Models for microarray gene expression data

Abstract
This paper describes a general methodology for the analysis of differential gene expression based on microarray data. First, we characterize the data by a linear statistical model that accounts for relevant sources of variation in the data and then we consider estimation of the model parameters. Because microarray studies typically involve thousands of genes, we propose a two-stage method for parameter estimation. The interaction terms for genes and experimental conditions in this model capture all relevant information about differential gene expression in the microarray data. We propose a mixture distribution model for a summary statistic of differential expression that consists of null and alternative component distributions. The mixture model suggests two methods for identifying genes exhibiting differential expression.

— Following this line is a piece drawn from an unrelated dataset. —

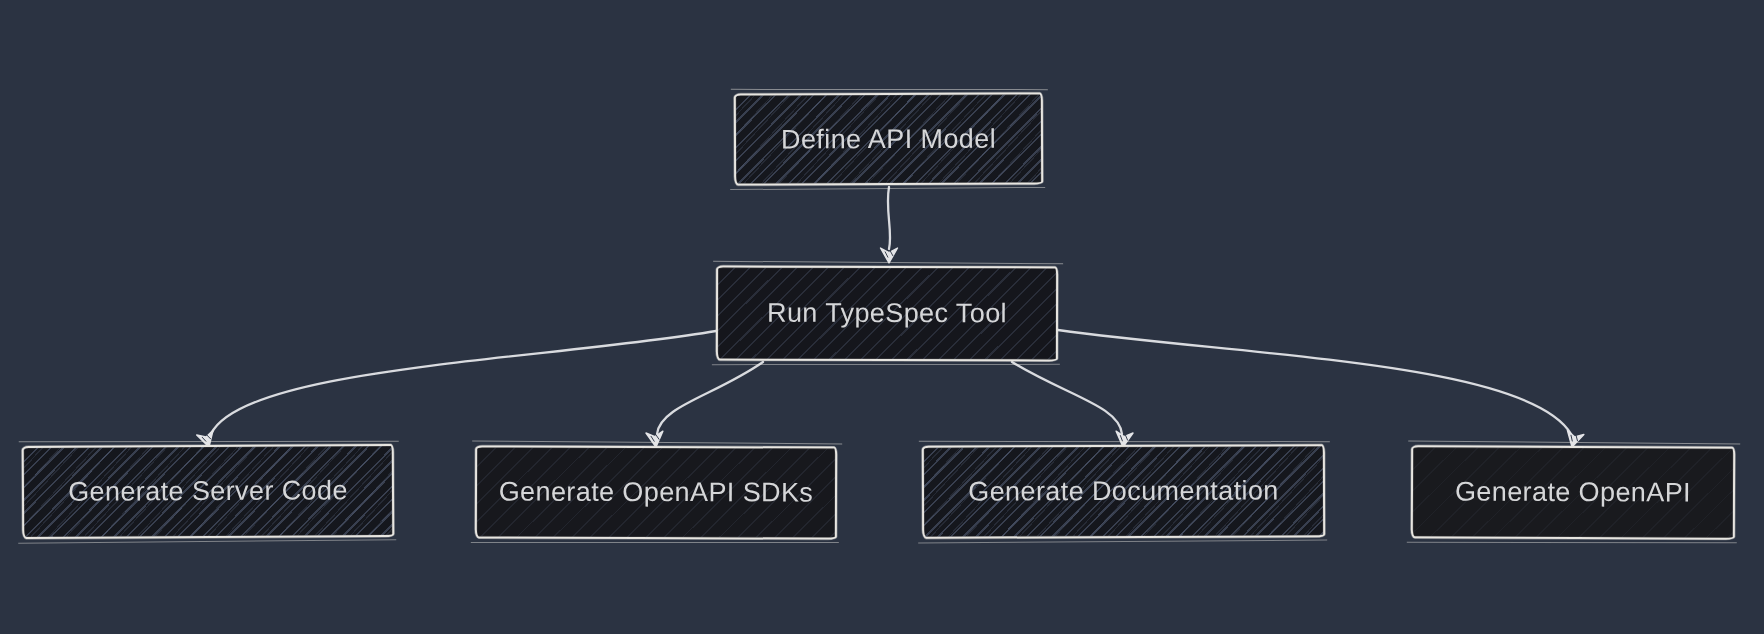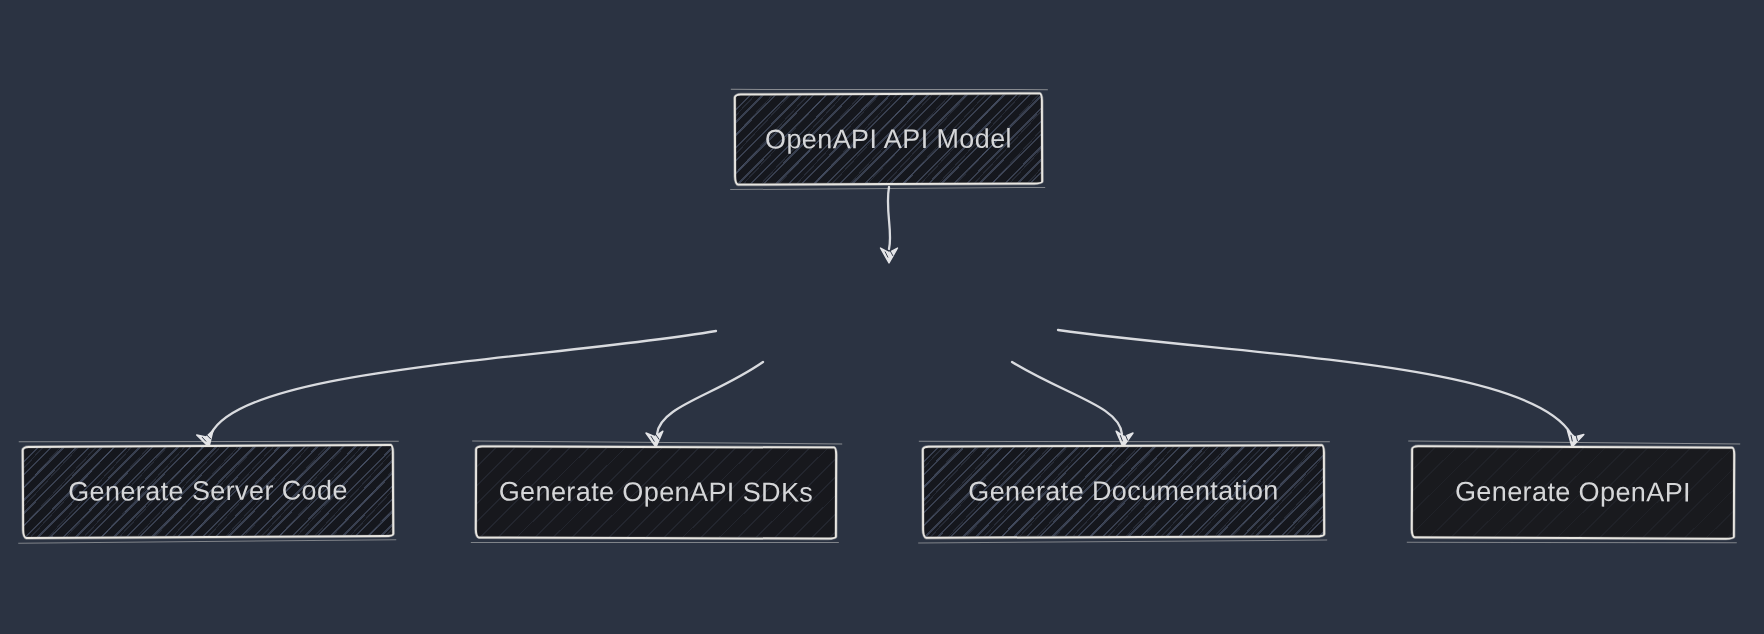"OpenAPI API Model" span { text: OpenAPI -> Define }
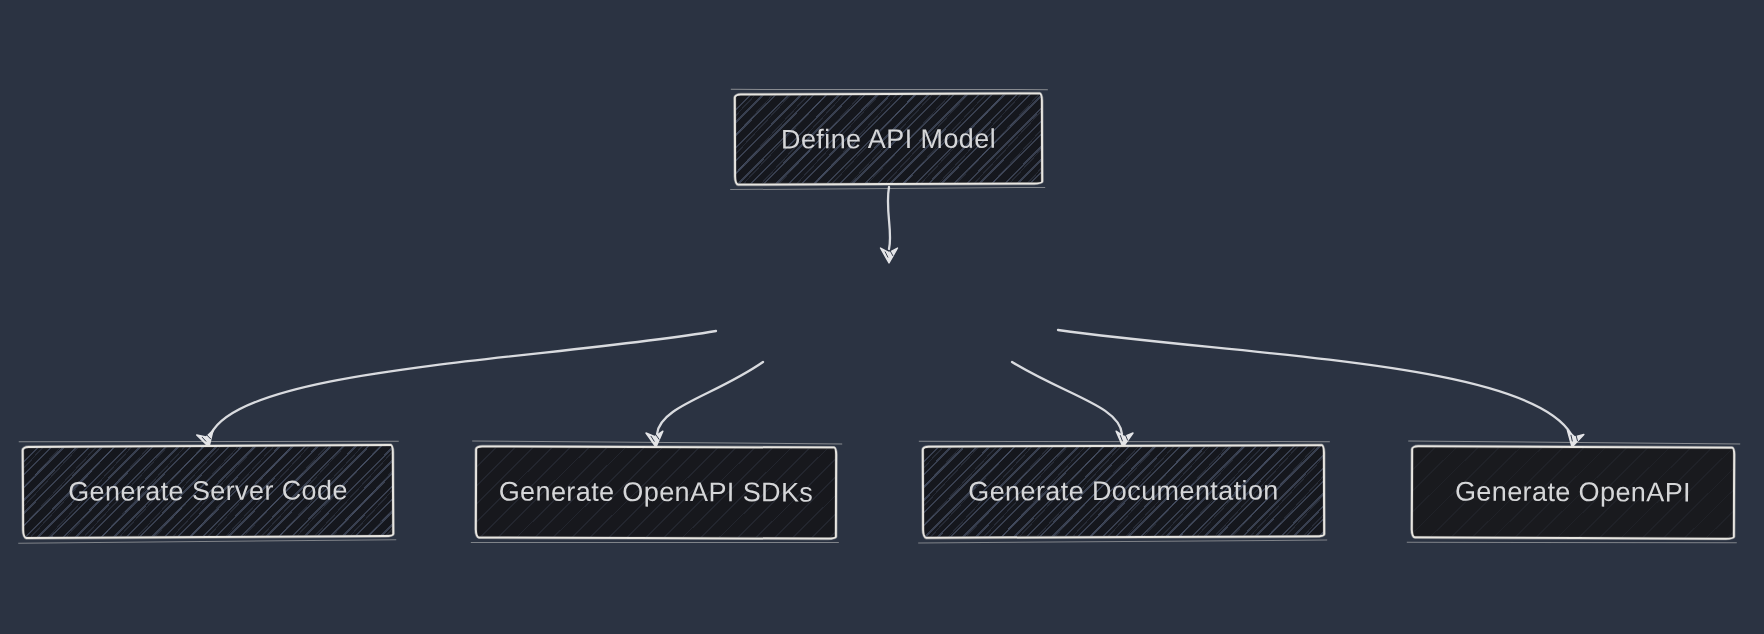"Run TypeSpec Tool" div.node { html: none -> <div> <span>Run TypeSpec Tool</span> </div> }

One is a frequentist method that identifies distinguished genes and the other an empirical Bayes procedure that yields estimated posterior probabilities of differential expression, conditional on observed microarray readings. An extensive case application involving juvenile cystic kidney disease in mice is used to illustrate the methodology. The application controls for variation arising from array, color channel, experimental condition (tissue type), and gene, with the analysis of variance (ANOVA) model including both main effects to normalize the expression data and all interaction terms involving genes. The gene expression profile is found to vary by tissue type as expected, but also by color channel, which was less expected. A concluding section discusses some outstanding research questions related to the analysis of microarray data.